## Supplied material
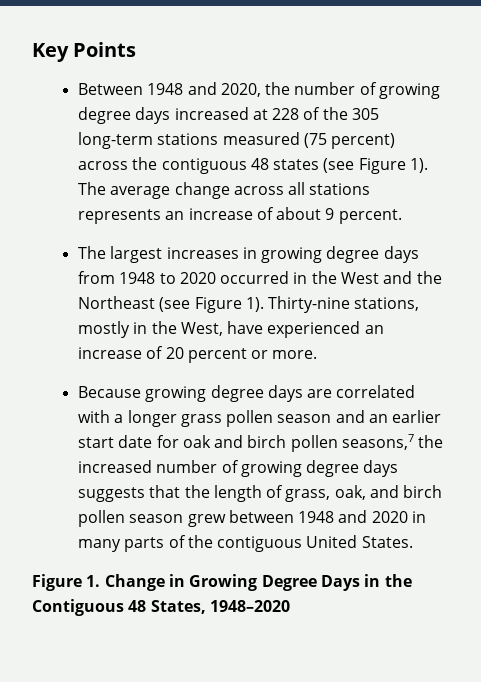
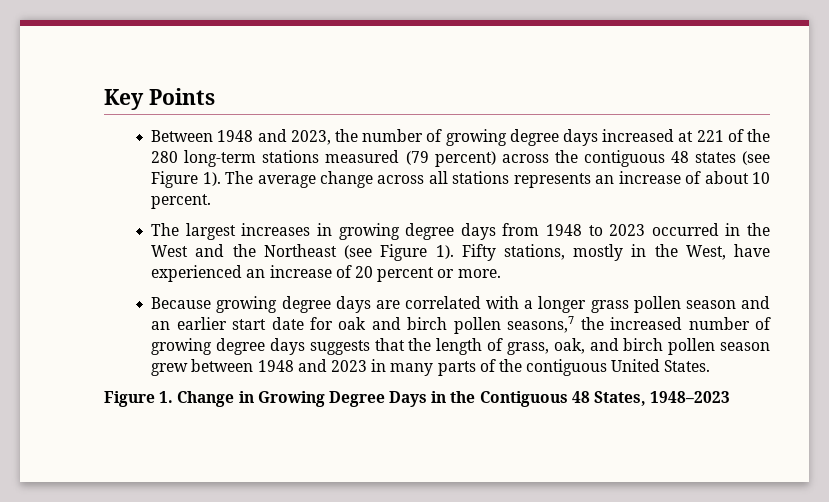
- Between 1948 and 2020, the number of growing degree days increased at 228 of the 305 long-term stations measured (75 percent) across the contiguous 48 states (see Figure 1).
+ Between 1948 and 2023, the number of growing degree days increased at 221 of the 280 long-term stations measured (79 percent) across the contiguous 48 states (see Figure 1).
- The average change across all stations represents an increase of about 9 percent.
+ The average change across all stations represents an increase of about 10 percent.
- The largest increases in growing degree days from 1948 to 2020 occurred in the West and the Northeast (see Figure 1).
+ The largest increases in growing degree days from 1948 to 2023 occurred in the West and the Northeast (see Figure 1).
- Thirty-nine stations, mostly in the West, have experienced an increase of 20 percent or more.
+ Fifty stations, mostly in the West, have experienced an increase of 20 percent or more.
- Because growing degree days are correlated with a longer grass pollen season and an earlier start date for oak and birch pollen seasons,7 the increased number of growing degree days suggests that the length of grass, oak, and birch pollen season grew between 1948 and 2020 in many parts of the contiguous United States.
+ Because growing degree days are correlated with a longer grass pollen season and an earlier start date for oak and birch pollen seasons,7 the increased number of growing degree days suggests that the length of grass, oak, and birch pollen season grew between 1948 and 2023 in many parts of the contiguous United States.
- Figure 1. Change in Growing Degree Days in the Contiguous 48 States, 1948–2020
+ Figure 1. Change in Growing Degree Days in the Contiguous 48 States, 1948–2023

## Assigned task
Starting at the line that contains "- The average", write out every line through the last one in the data above, exactly as it stands.

## Answer to the exercise
- The average change across all stations represents an increase of about 9 percent.
+ The average change across all stations represents an increase of about 10 percent.
- The largest increases in growing degree days from 1948 to 2020 occurred in the West and the Northeast (see Figure 1).
+ The largest increases in growing degree days from 1948 to 2023 occurred in the West and the Northeast (see Figure 1).
- Thirty-nine stations, mostly in the West, have experienced an increase of 20 percent or more.
+ Fifty stations, mostly in the West, have experienced an increase of 20 percent or more.
- Because growing degree days are correlated with a longer grass pollen season and an earlier start date for oak and birch pollen seasons,7 the increased number of growing degree days suggests that the length of grass, oak, and birch pollen season grew between 1948 and 2020 in many parts of the contiguous United States.
+ Because growing degree days are correlated with a longer grass pollen season and an earlier start date for oak and birch pollen seasons,7 the increased number of growing degree days suggests that the length of grass, oak, and birch pollen season grew between 1948 and 2023 in many parts of the contiguous United States.
- Figure 1. Change in Growing Degree Days in the Contiguous 48 States, 1948–2020
+ Figure 1. Change in Growing Degree Days in the Contiguous 48 States, 1948–2023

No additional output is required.